---------- PROVIDED INFORMATION

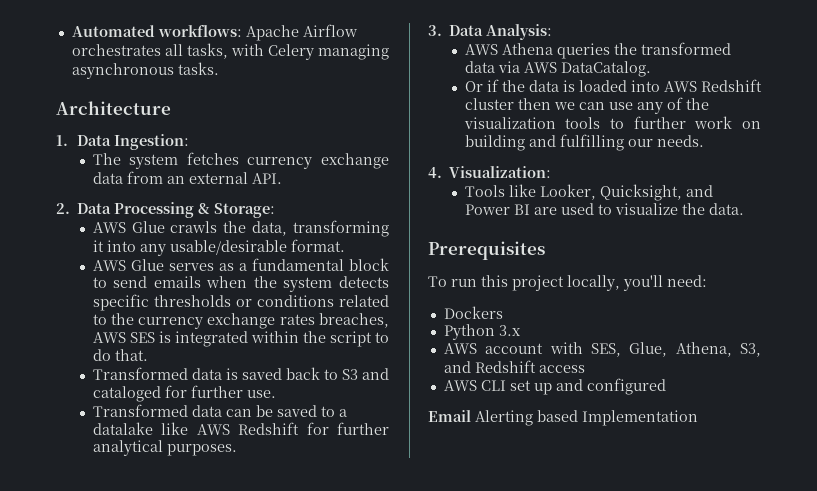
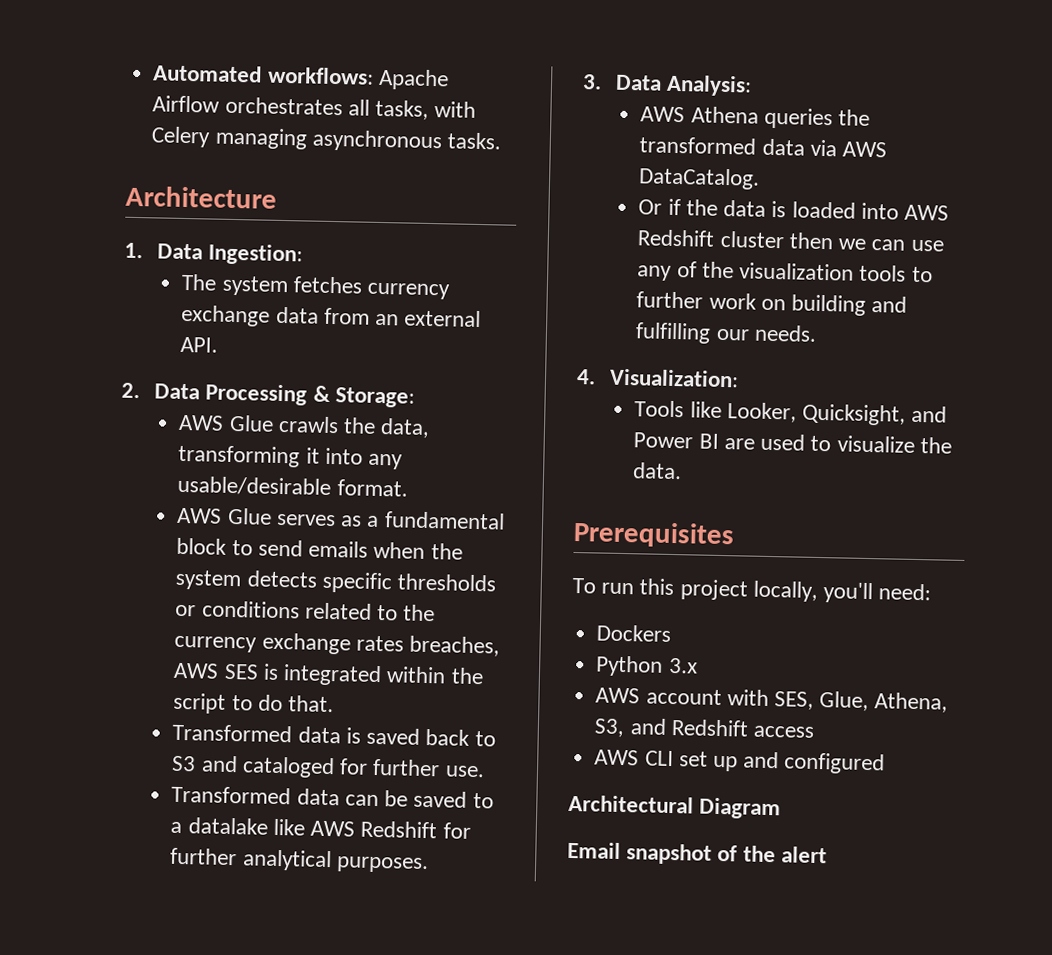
+ Architectural Diagram
- Email Alerting based Implementation
+ Email snapshot of the alert

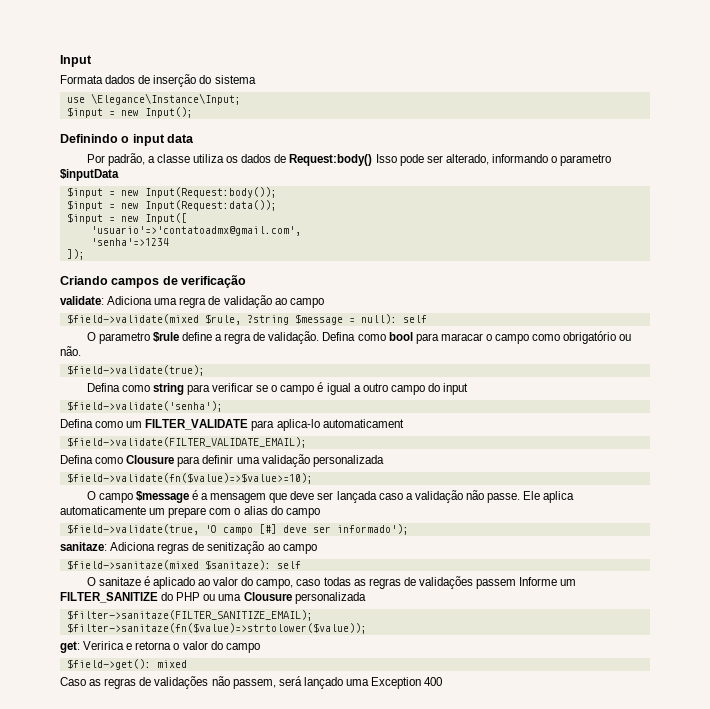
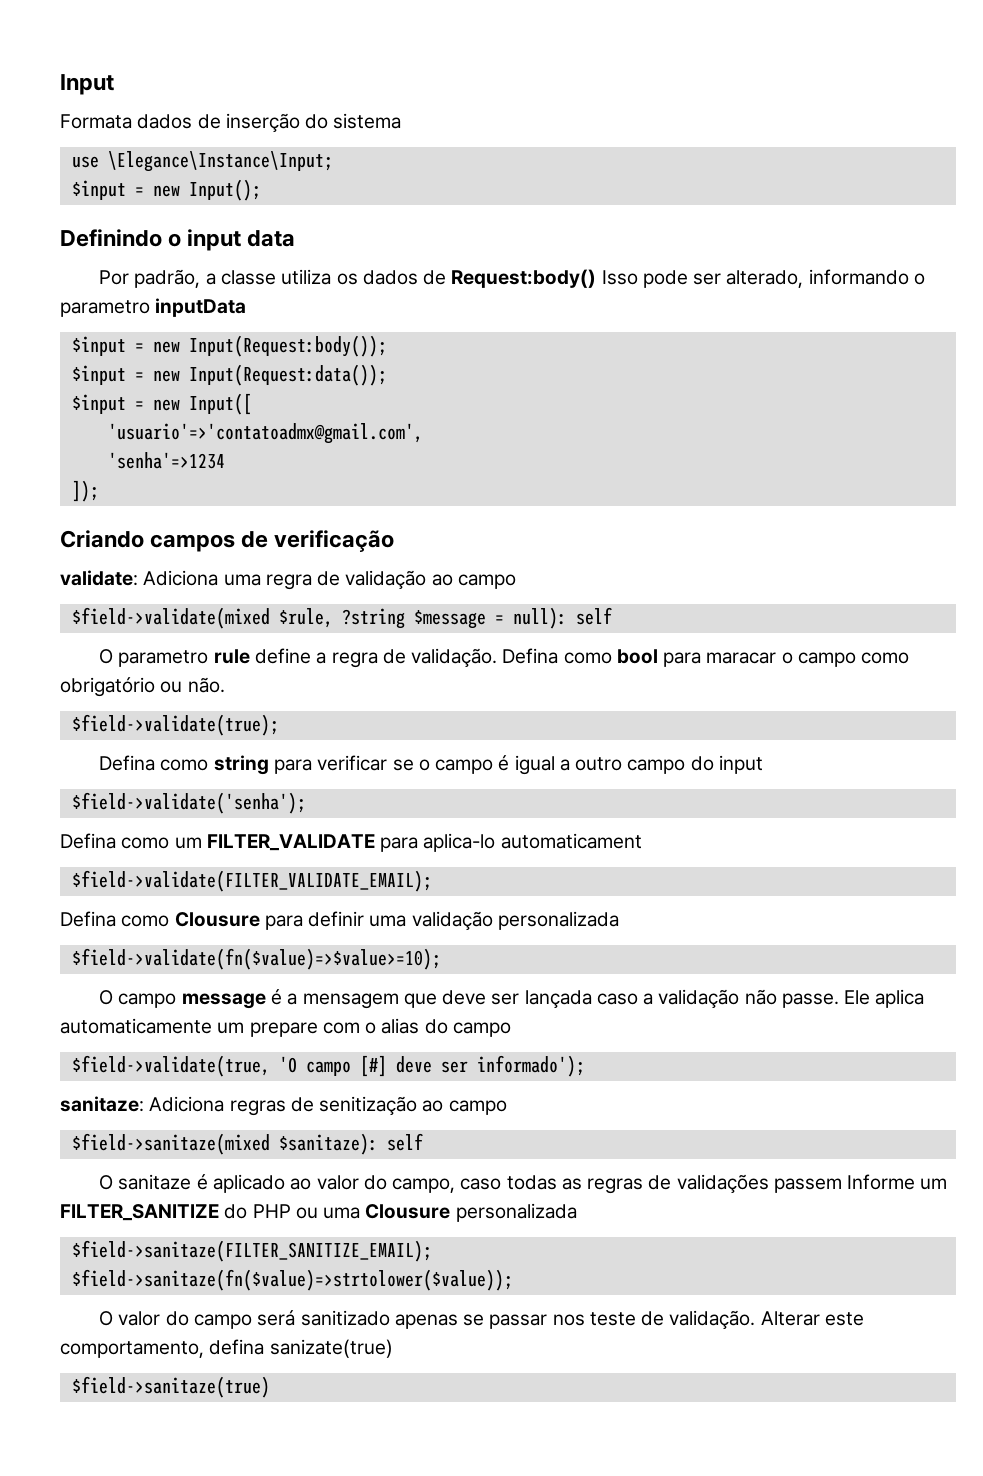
- Por padrão, a classe utiliza os dados de Request:body() Isso pode ser alterado, informando o parametro $inputData
+ Por padrão, a classe utiliza os dados de Request:body() Isso pode ser alterado, informando o parametro inputData
- O parametro $rule define a regra de validação.
+ O parametro rule define a regra de validação.
- O campo $message é a mensagem que deve ser lançada caso a validação não passe.
+ O campo message é a mensagem que deve ser lançada caso a validação não passe.
- $filter->sanitaze(FILTER_SANITIZE_EMAIL);
- $filter->sanitaze(fn($value)=>strtolower($value));
- get: Veririca e retorna o valor do campo
- $field->get(): mixed
- Caso as regras de validações não passem, será lançado uma Exception 400
+ $field->sanitaze(FILTER_SANITIZE_EMAIL);
+ $field->sanitaze(fn($value)=>strtolower($value));
+ O valor do campo será sanitizado apenas se passar nos teste de validação. Alterar este comportamento, defina sanizate(true)
+ $field->sanitaze(true)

--------------------

All of the entries above are to be duplicated exactly, with every image left out.

> [EXERCISE SOLUTION]
+ Architectural Diagram
- Email Alerting based Implementation
+ Email snapshot of the alert

- Por padrão, a classe utiliza os dados de Request:body() Isso pode ser alterado, informando o parametro $inputData
+ Por padrão, a classe utiliza os dados de Request:body() Isso pode ser alterado, informando o parametro inputData
- O parametro $rule define a regra de validação.
+ O parametro rule define a regra de validação.
- O campo $message é a mensagem que deve ser lançada caso a validação não passe.
+ O campo message é a mensagem que deve ser lançada caso a validação não passe.
- $filter->sanitaze(FILTER_SANITIZE_EMAIL);
- $filter->sanitaze(fn($value)=>strtolower($value));
- get: Veririca e retorna o valor do campo
- $field->get(): mixed
- Caso as regras de validações não passem, será lançado uma Exception 400
+ $field->sanitaze(FILTER_SANITIZE_EMAIL);
+ $field->sanitaze(fn($value)=>strtolower($value));
+ O valor do campo será sanitizado apenas se passar nos teste de validação. Alterar este comportamento, defina sanizate(true)
+ $field->sanitaze(true)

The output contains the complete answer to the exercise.